- Building strength in the quadriceps, hamstrings, glutes, and other supporting muscles of the hips
- Gradually exposing the body to greater ranges of knee flexion
- Restoring optimal length tension relationships in the muscles that control the foot and ankle
- Restoring optimal length tension relationships between the hips and lower back
- Training the body’s energy systems to utilize different forms of energy and maintain proper mechanics as the body fatigues
- Exposing compensation patterns or ways that the body “cheats” to deload certain muscle groups. In the case of the ACL injuries and surgeries, the body does everything possible to deload the quads.
Simply put, this exercise is a powerhouse. And it’s extremely simple, which means anyone can do it. All you need is a wall, knowledge of how to perform it properly, and intense desire to become better.
If you provide the wall and intense desire, we’re going to provide the knowledge below.
With any exercise, it is important to match the intent of the exercise with the execution of the exercise.
If you’re going to work our butt off working out and rehabbing, you better make sure we are accomplishing the things we set out to accomplish.
So, let’s take a look at the wall squat and figure out how to do just that.
The intent of the wall squat is to train the muscles of the upper leg (hamstrings, quads, abductors, adductors, glutes, etc.) and core to work synergistically to support the upper body in hip flexion and knee flexion.
When we train this properly, we can re-program the body to utilize muscles optimally, eliminate compensation patterns, and reduce stress/pain throughout the kinetic chain.
In order to perform this exercise with intent, here’s what needs to happen.
Position your feet approximately the length of your thigh away from the wall. The goal is for your heels to be directly under your knees when you pull into your squat. The feet should also be approximately hip width.
Keeping your feet in this position, lean back to the wall (using your arms for support if needed). Once back to the wall, try to flatten your back against the wall to create a neutral spine (this may take a good deal of core activation/lengthening).

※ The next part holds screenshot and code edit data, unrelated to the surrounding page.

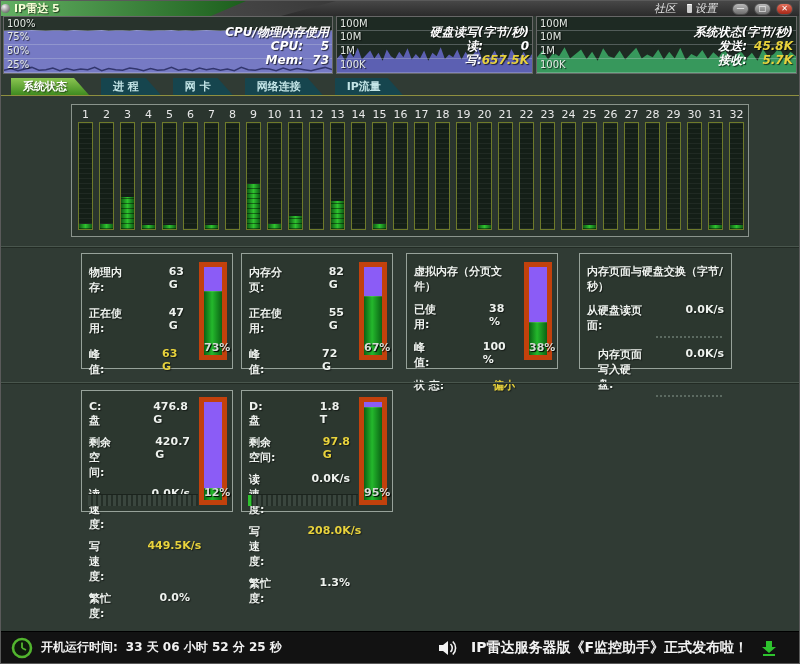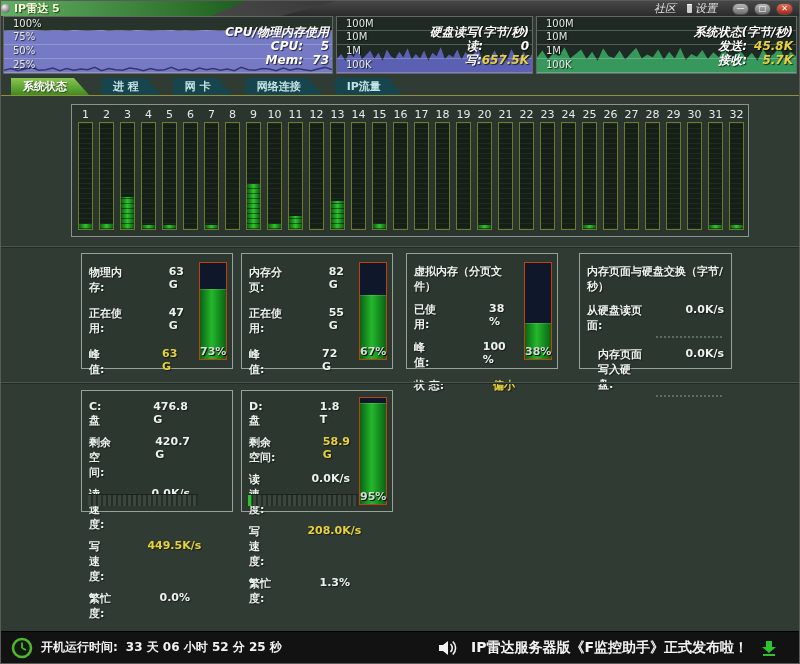"100%" .gl { left: 9px -> 3px }
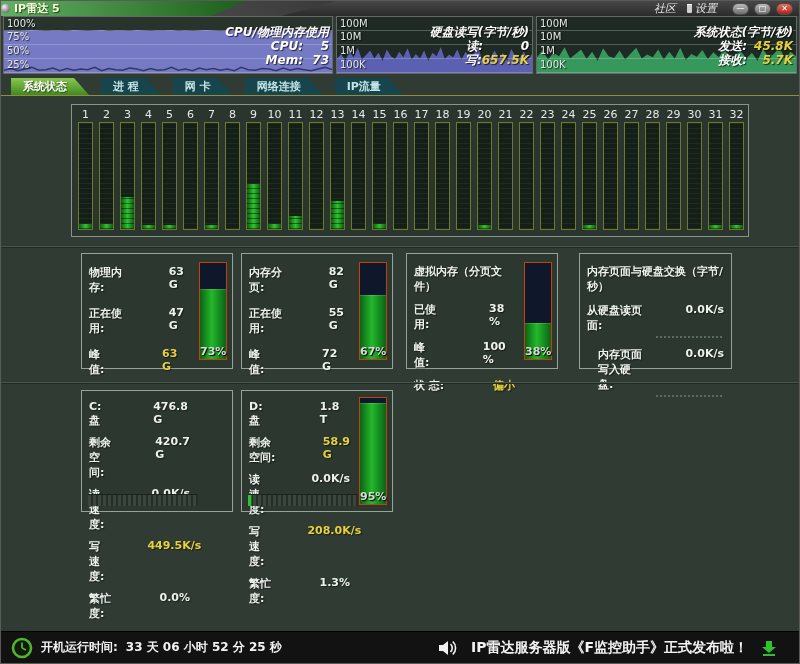"73%" .vbar { background: #0f172a -> #8b5cf6; border: 1px solid #c2410c -> 5px solid #c2410c }
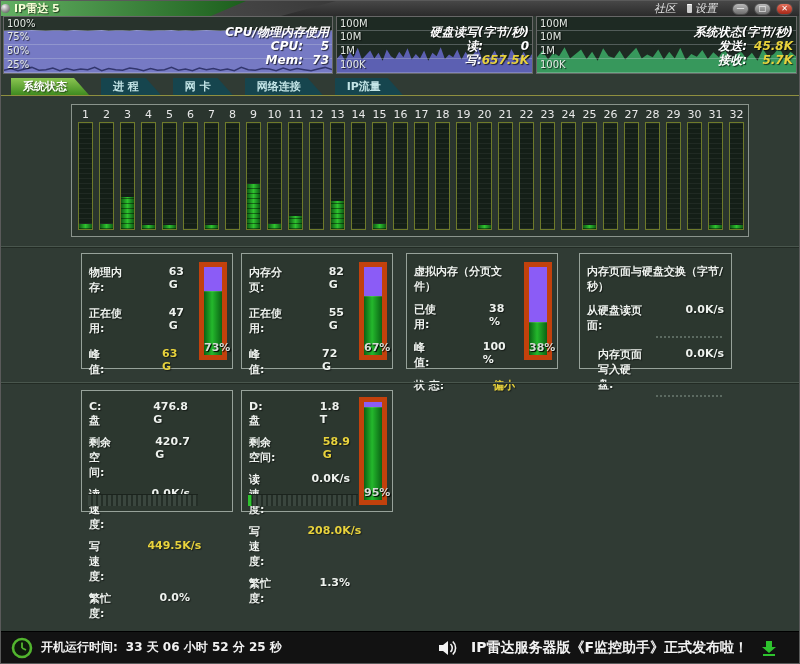"58.9 G" span.hl { text: 58.9 -> 97.8 }
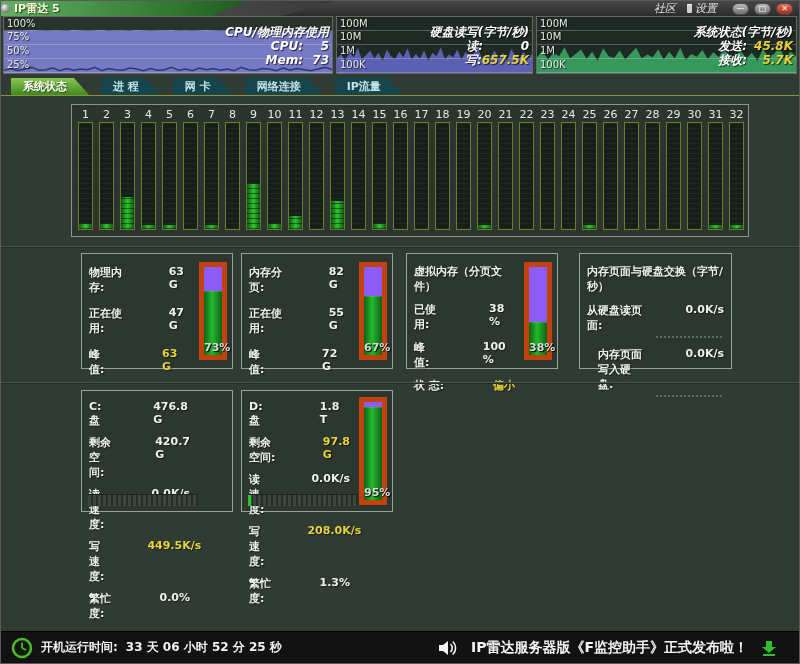"12%" div.vbar { html: none -> <div> <div></div> <div>12%</div> </div> }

Maintaining the foot position and contact with wall described, pull the hips down and back into the wall, activating the hamstrings. The weight should be distributed so that you can push straight down into the ground with both heels evenly. Work only in a range of motion in which you can maintain a neutral spine and the ability to push down through heels. Additionally, do not work in a range of motion that causes discomfort (tightness or pain) greater than 3/10. Breathe through your diaphragm and keep the upper body relaxed.
Hold this position for the maximum duration that you can maintain proper form. Your goal is to hold this position for up to 5 minutes at a time by the end of your ACL recovery.
Resetting compensation patterns is one of the most important parts of the ACL recovery process. As we mentioned above, the body will do everything possible to take load OFF of the quads after ACL surgery. It’s your responsibility to train the body to load the quads again. During the isometric wall squat, pay attention to how your body tries to deviate from the proper position outlined above. Does it do any of the following?
- Feet too wide
- Feet too narrow
- Pressure too far forward or too far back on foot
- Knees in front of or behind ankles
- Knees cave in or knees out (should be aligned with hips)
- Hips come off the wall
- Lower back comes off wall
- Shoulders/head forward (should be resting on upper body)
If so, make a mental note and work to ensure you maintain proper position throughout the duration of the hold.
The most important take away from this article is to perform this exercise with intent. Know what you are trying to accomplish, how you will accomplish it, and then work like heck to make sure you’re executing. If you’re not, slow down or modify. If you exercise in this manner, you will see gains in strength, mobility, and decreases in pain throughout the ACL recovery process.